■ **What to work on**: Copy every line of the data that includes the string "Lift".

■ **Exercise data**:
□ □ □ □ □ □ □

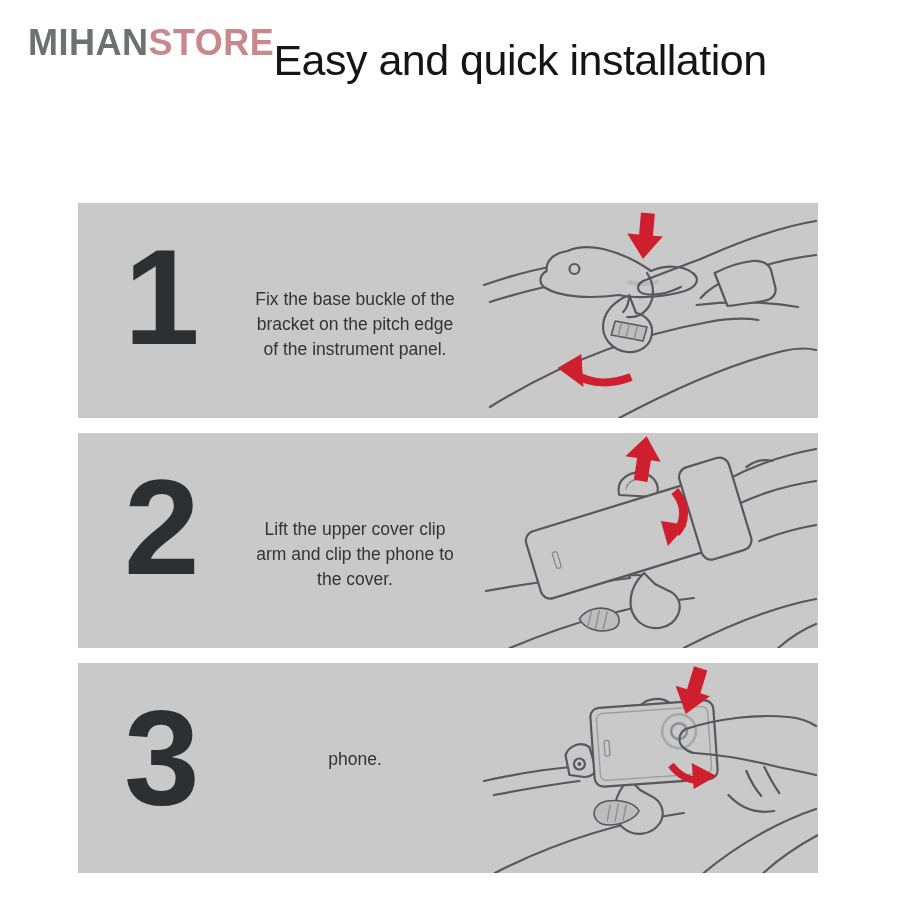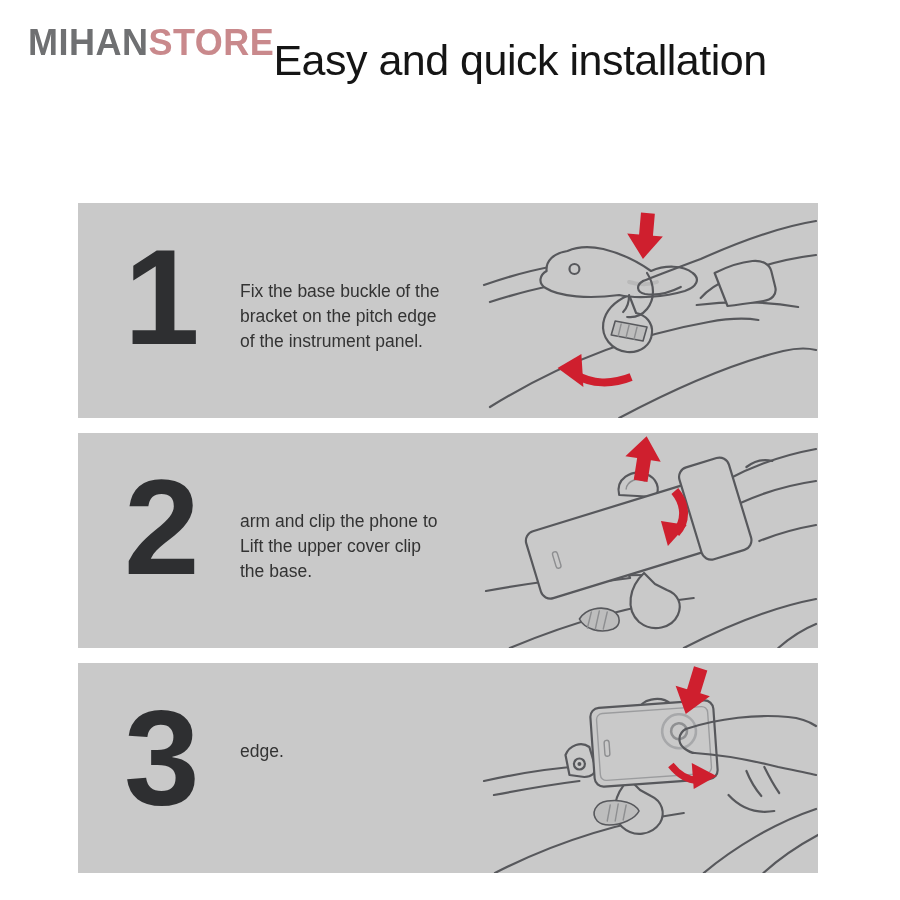--- a/index.html
+++ b/index.html
@@ -26,8 +26,8 @@
     font-weight:bold;color:#2e2f31;
   }
   .step-text{
-    position:absolute;left:162px;top:76px;width:230px;
-    font-size:17.5px;line-height:25px;color:#333333;
+    position:absolute;left:162px;top:84px;width:230px;
+    font-size:17.5px;line-height:25px;color:#333333;text-align:center;
   }
   .illus{position:absolute;left:402px;top:0;width:338px;height:100%;}
   .illus svg{width:100%;height:100%;display:block;}

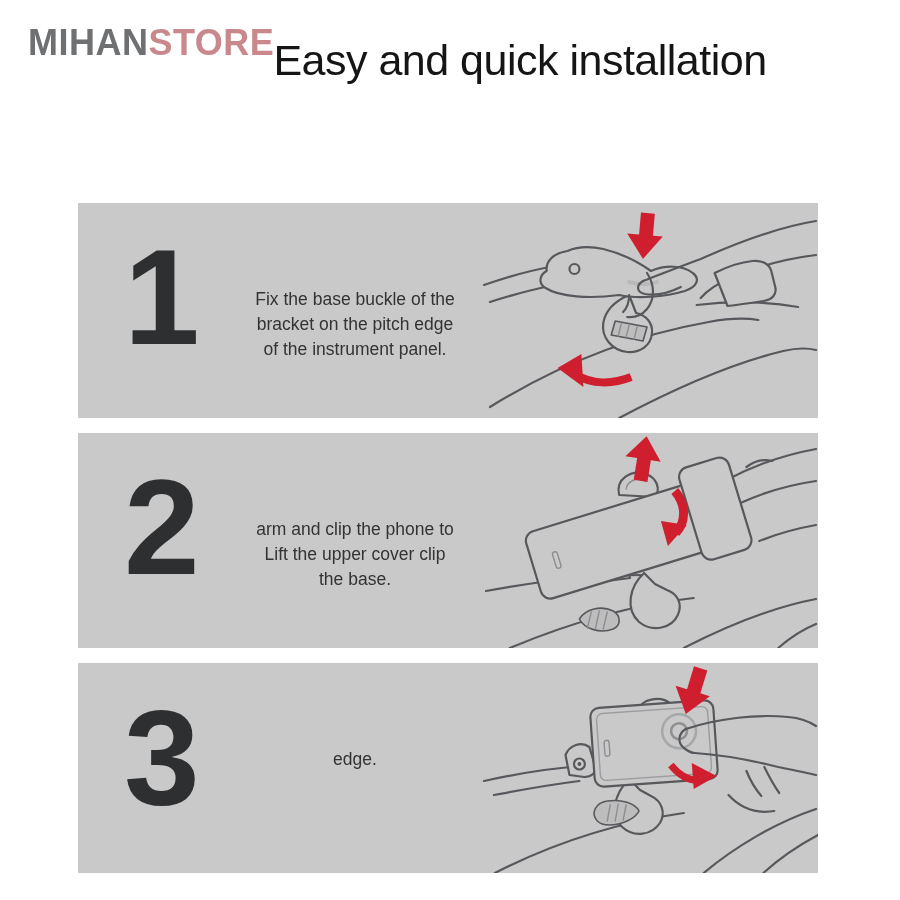--- a/index.html
+++ b/index.html
@@ -99,8 +99,8 @@
 <section class="band" id="band2">
   <span class="num">2</span>
   <div class="step-text">
+    <div>Lift the upper cover clip</div>
     <div>arm and clip the phone to</div>
-    <div>Lift the upper cover clip</div>
     <div>the base.</div>
   </div>
   <div class="illus">

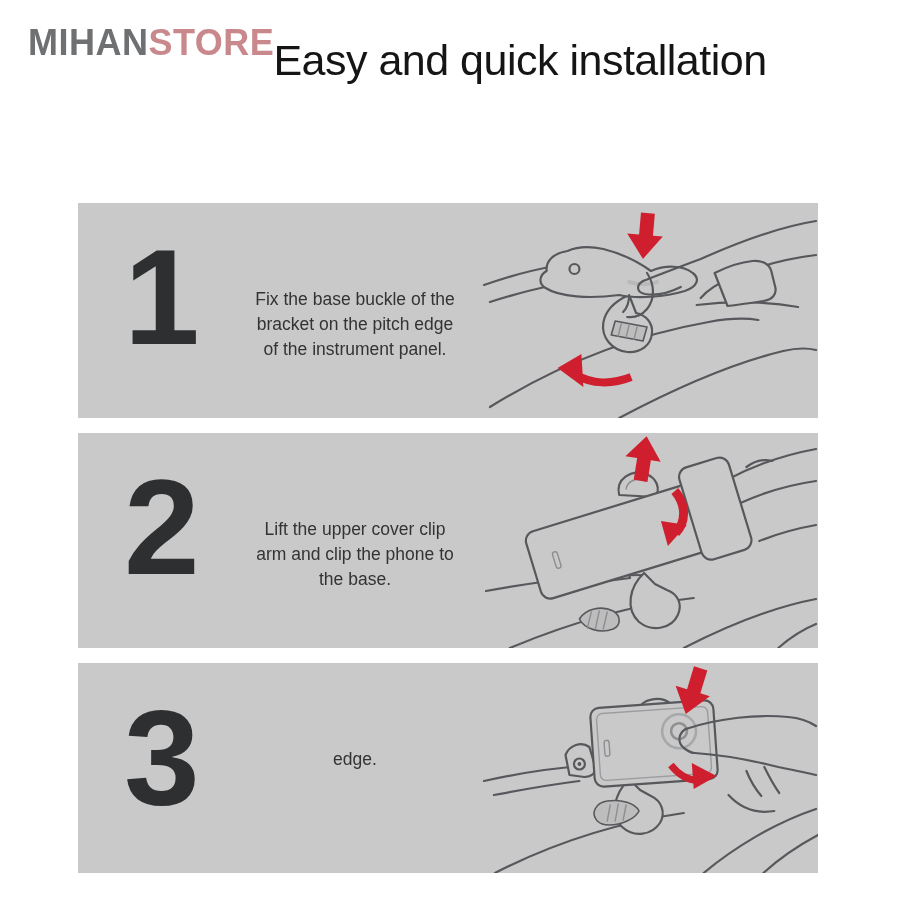--- a/index.html
+++ b/index.html
@@ -101,7 +101,7 @@
   <div class="step-text">
     <div>Lift the upper cover clip</div>
     <div>arm and clip the phone to</div>
-    <div>the base.</div>
+    <div>the cover.</div>
   </div>
   <div class="illus">
     <svg viewBox="0 0 340 215" preserveAspectRatio="none">

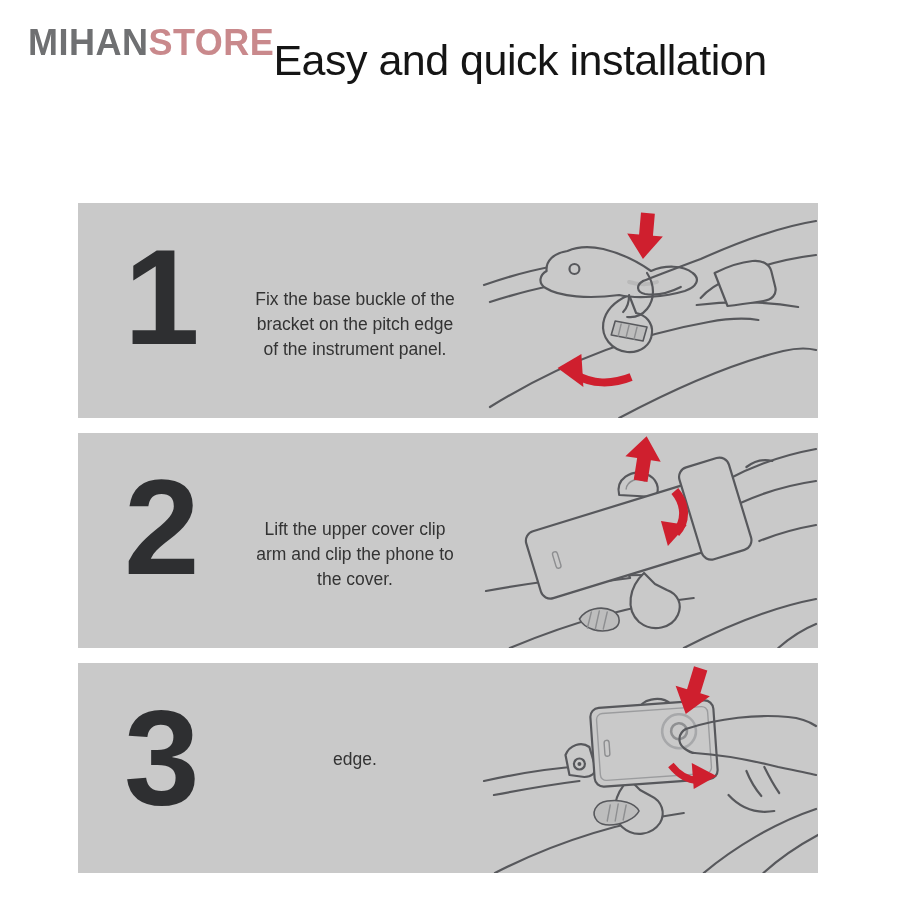--- a/index.html
+++ b/index.html
@@ -152,7 +152,7 @@
 <section class="band" id="band3">
   <span class="num">3</span>
   <div class="step-text">
-    <div>edge.</div>
+    <div>phone.</div>
   </div>
   <div class="illus">
     <svg viewBox="0 0 340 210" preserveAspectRatio="none">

□ □ □ □ □ □ □

■ **Written solution**:
+    <div>Lift the upper cover clip</div>
-    <div>Lift the upper cover clip</div>
     <div>Lift the upper cover clip</div>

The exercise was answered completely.